### WHAT IS EXPECTED
Print the line containing "Comfy Stroll Pullover" and all lines after it to the end of the records below, exactly as written. No pictures.

### Edit tracking data
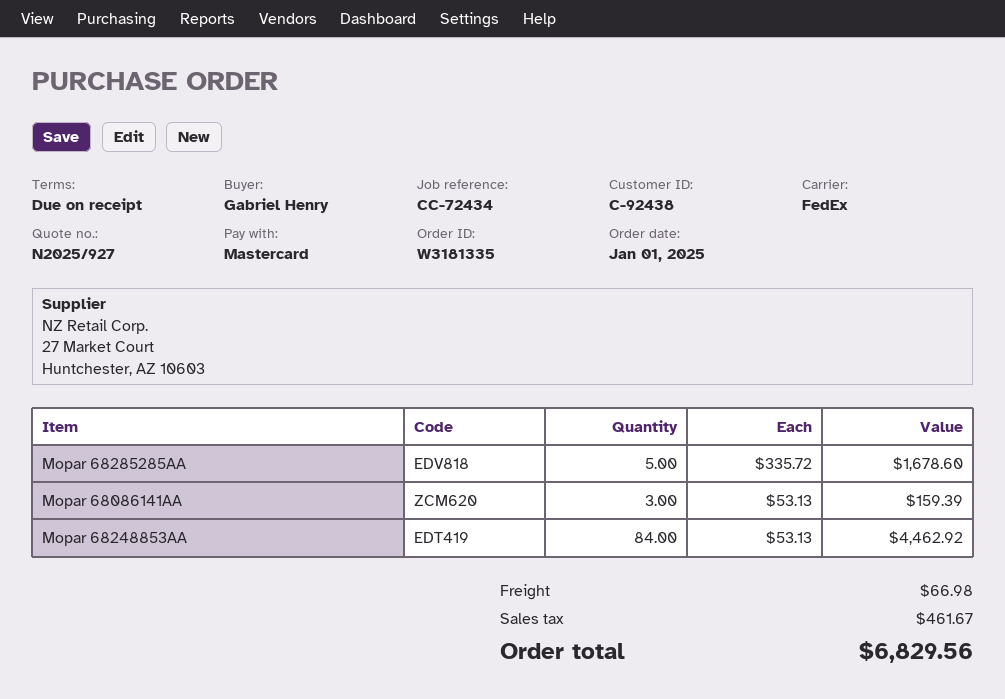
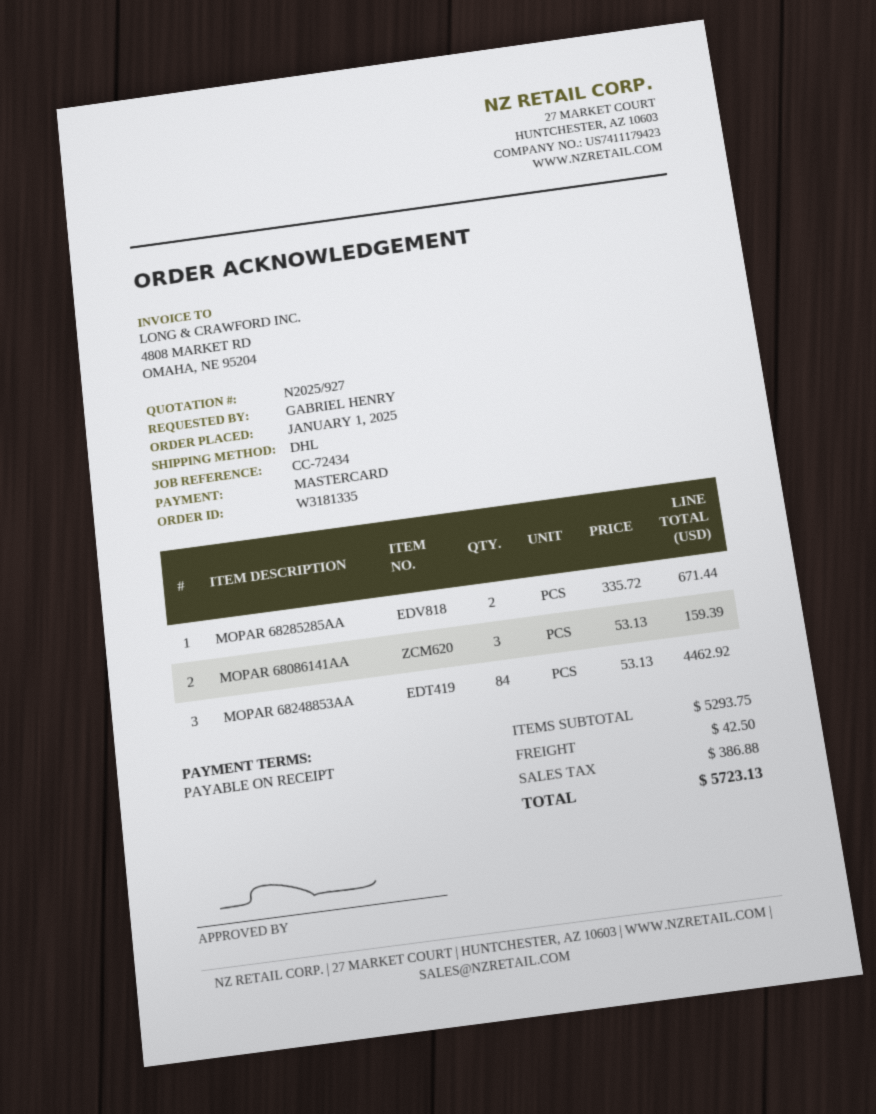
shipping method: FedEx -> DHL
Mopar 68285285AA: 5 x 335.72 = 1678.60 -> 2 x 335.72 = 671.44
shipping: 66.98 -> 42.50
tax: 461.67 -> 386.88
total: 6829.56 -> 5723.13

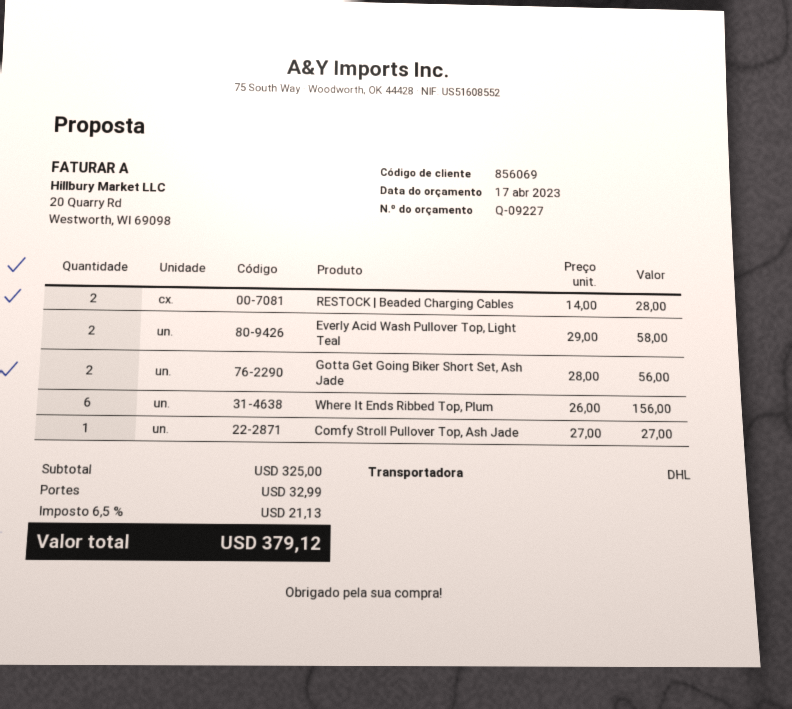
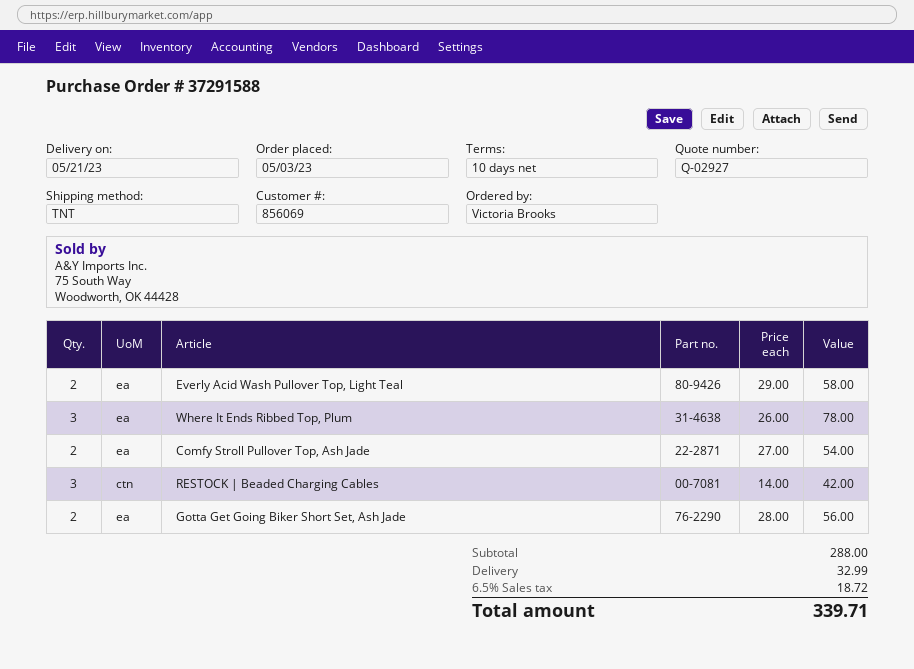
quote number: Q-09227 -> Q-02927
shipping method: DHL -> TNT
RESTOCK | Beaded Charging Cables: 2 x 14.00 = 28.00 -> 3 x 14.00 = 42.00
Where It Ends Ribbed Top, Plum: 6 x 26.00 = 156.00 -> 3 x 26.00 = 78.00
Comfy Stroll Pullover Top, Ash Jade: 1 x 27.00 = 27.00 -> 2 x 27.00 = 54.00
subtotal: 325.00 -> 288.00
tax: 6.5% = 21.13 -> 6.5% = 18.72
total: 379.12 -> 339.71

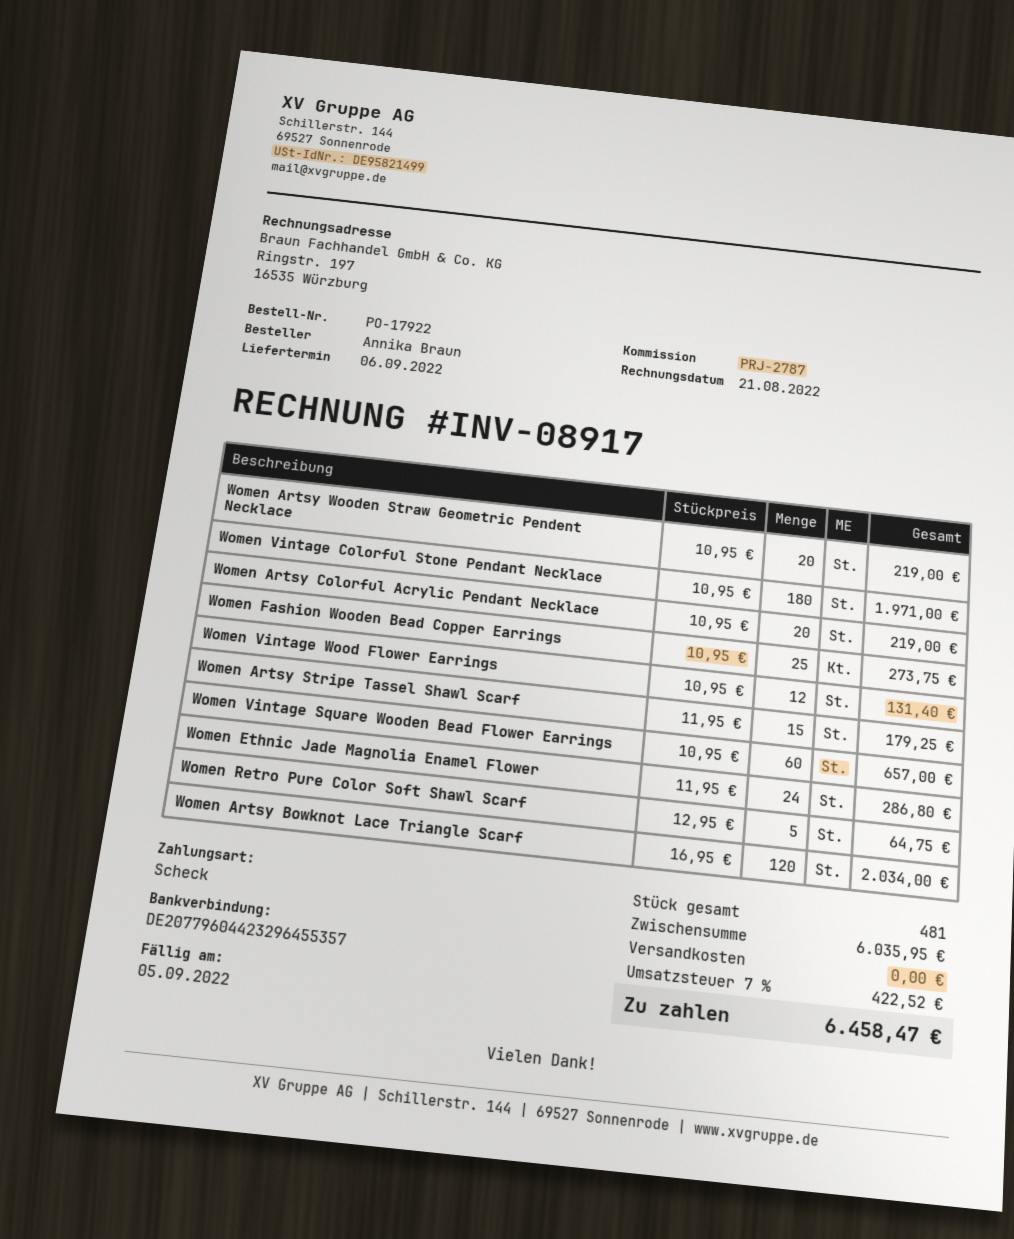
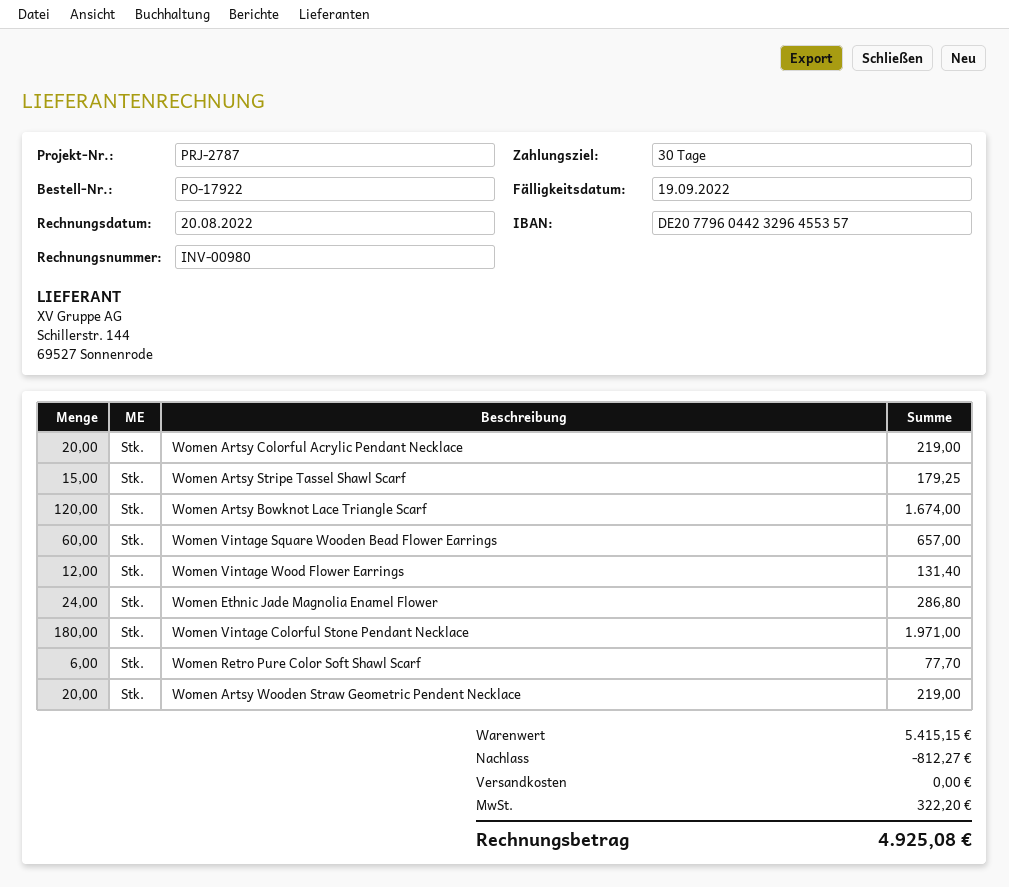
invoice number: INV-08917 -> INV-00980
invoice date: 2022-08-21 -> 2022-08-20
due date: 2022-09-05 -> 2022-09-19
Women Fashion Wooden Bead Copper Earrings: 25 for 273.75 -> none
Women Retro Pure Color Soft Shawl Scarf: 5 for 64.75 -> 6 for 77.70
Women Artsy Bowknot Lace Triangle Scarf: 120 for 2034.00 -> 120 for 1674.00
subtotal: 6035.95 -> 5415.15
discount: none -> 812.27
tax: 422.52 -> 322.20
total: 6458.47 -> 4925.08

### TASK SOLUTION
Comfy Stroll Pullover Top, Ash Jade: 1 x 27.00 = 27.00 -> 2 x 27.00 = 54.00
subtotal: 325.00 -> 288.00
tax: 6.5% = 21.13 -> 6.5% = 18.72
total: 379.12 -> 339.71

invoice number: INV-08917 -> INV-00980
invoice date: 2022-08-21 -> 2022-08-20
due date: 2022-09-05 -> 2022-09-19
Women Fashion Wooden Bead Copper Earrings: 25 for 273.75 -> none
Women Retro Pure Color Soft Shawl Scarf: 5 for 64.75 -> 6 for 77.70
Women Artsy Bowknot Lace Triangle Scarf: 120 for 2034.00 -> 120 for 1674.00
subtotal: 6035.95 -> 5415.15
discount: none -> 812.27
tax: 422.52 -> 322.20
total: 6458.47 -> 4925.08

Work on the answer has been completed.